The selected materials are all strong light absorbers and only need to be about 1micron thick, so materials costs are significantly reduced. The most common materials are amorphous silicon (a-Si, still silicon, but in a different form), or the polycrystalline materials: cadmium telluride (CdTe) and copper indium (gallium) diselenide (CIS or CIGS).

Each of these three is amenable to large area deposition (on to substrates of about 1 meter dimensions) and hence high volume manufacturing. The thin film semiconductor layers are deposited on to either coated glass or stainless steel sheet.

The semiconductor junctions are formed in different ways, either as a p-i-n device in amorphous silicon, or as a hetero-junction (e.g. with a thin cadmium sulphide layer) for CdTe and CIS. A transparent conducting oxide layer (such as tin oxide) forms the front electrical contact of the cell, and a metal layer forms the rear contact.

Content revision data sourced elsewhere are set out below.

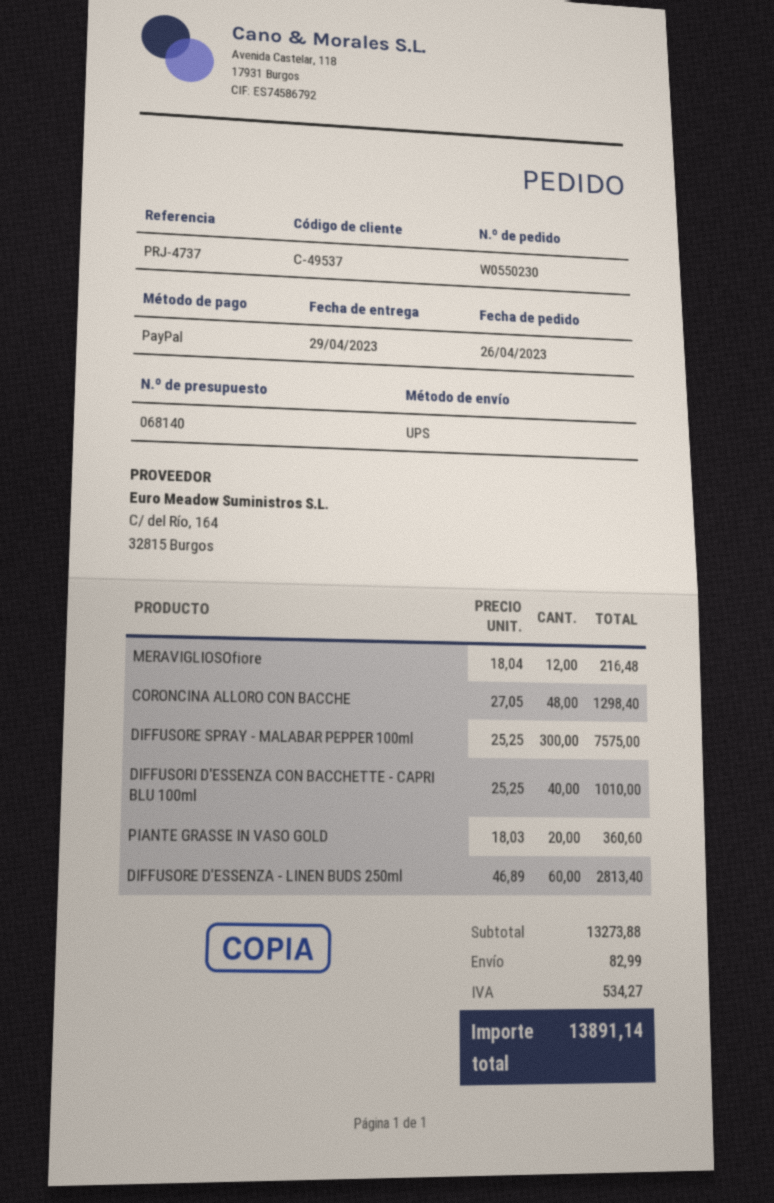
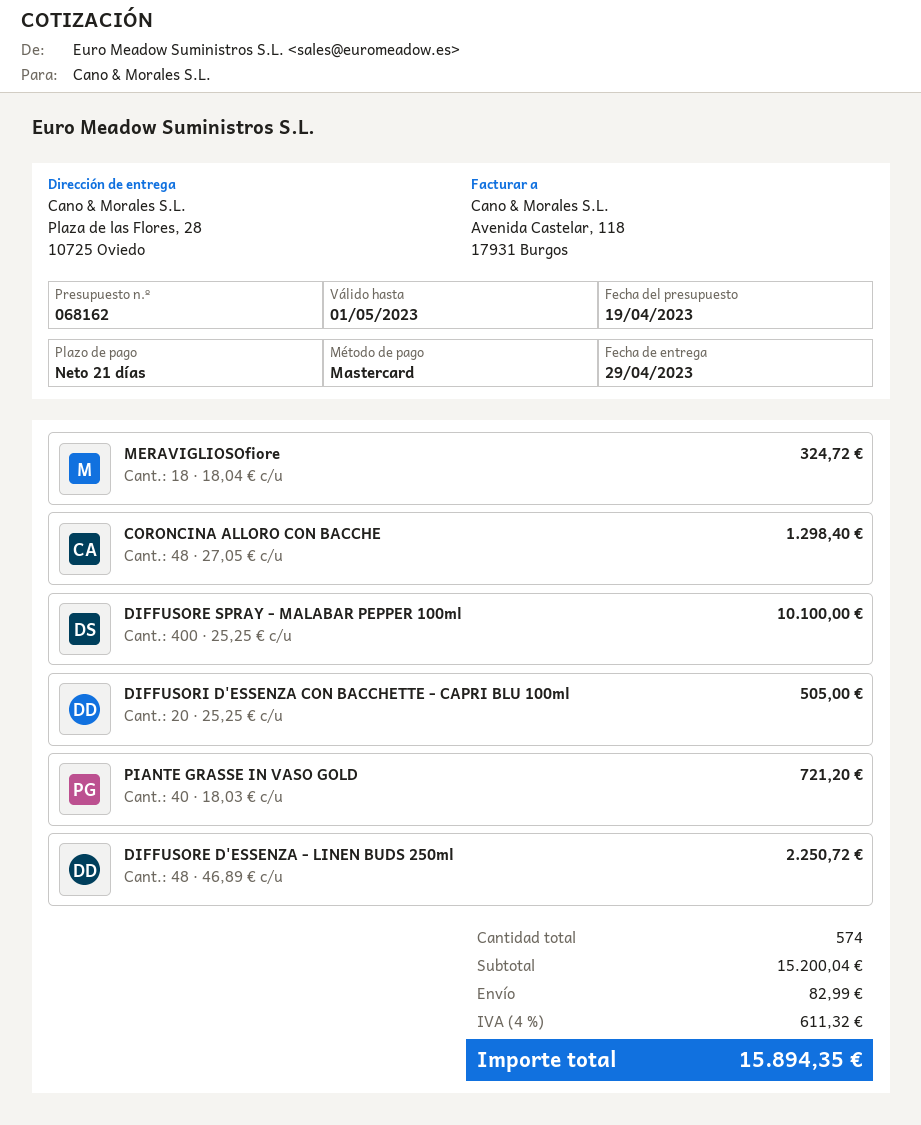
quote number: 068140 -> 068162
payment method: PayPal -> Mastercard
MERAVIGLIOSOfiore: 12 x 18.04 = 216.48 -> 18 x 18.04 = 324.72
DIFFUSORE SPRAY - MALABAR PEPPER 100ml: 300 x 25.25 = 7575.00 -> 400 x 25.25 = 10100.00
DIFFUSORI D'ESSENZA CON BACCHETTE - CAPRI BLU 100ml: 40 x 25.25 = 1010.00 -> 20 x 25.25 = 505.00
PIANTE GRASSE IN VASO GOLD: 20 x 18.03 = 360.60 -> 40 x 18.03 = 721.20
DIFFUSORE D'ESSENZA - LINEN BUDS 250ml: 60 x 46.89 = 2813.40 -> 48 x 46.89 = 2250.72
subtotal: 13273.88 -> 15200.04
tax: 534.27 -> 611.32
total: 13891.14 -> 15894.35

Thin film technologies are all complex. They have taken at least twenty years, supported in some cases by major corporations, to get from the stage of promising research (about 8% efficiency at 1cm2 scale) to the first manufacturing plants producing early product.

Amorphous silicon is the most well developed of the thin film technologies. In its simplest form, the cell structure has a single sequence of p-i-n layers. Such cells suffer from significant degradation in their power output (in the range 15-35%) when exposed to the sun.

The mechanism of degradation is called the Staebler-Wronski Effect, after its discoverers. Better stability requires the use of a thinner layers in order to increase the electric field strength across the material. However, this reduces light absorption and hence cell efficiency.

This has led the industry to develop tandem and even triple layer devices that contain p-i-n cells stacked one on top of the other. In the cell at the base of the structure, the a-Si is sometimes alloyed with germanium to reduce its band gap and further improve light absorption. All this added complexity has a downside though; the processes are more complex and process yields are likely to be lower.

In order to build up a practically useful voltage from thin film cells, their manufacture usually includes a laser scribing sequence that enables the front and back of adjacent cells to be directly interconnected in series, with no need for further solder connection between cells.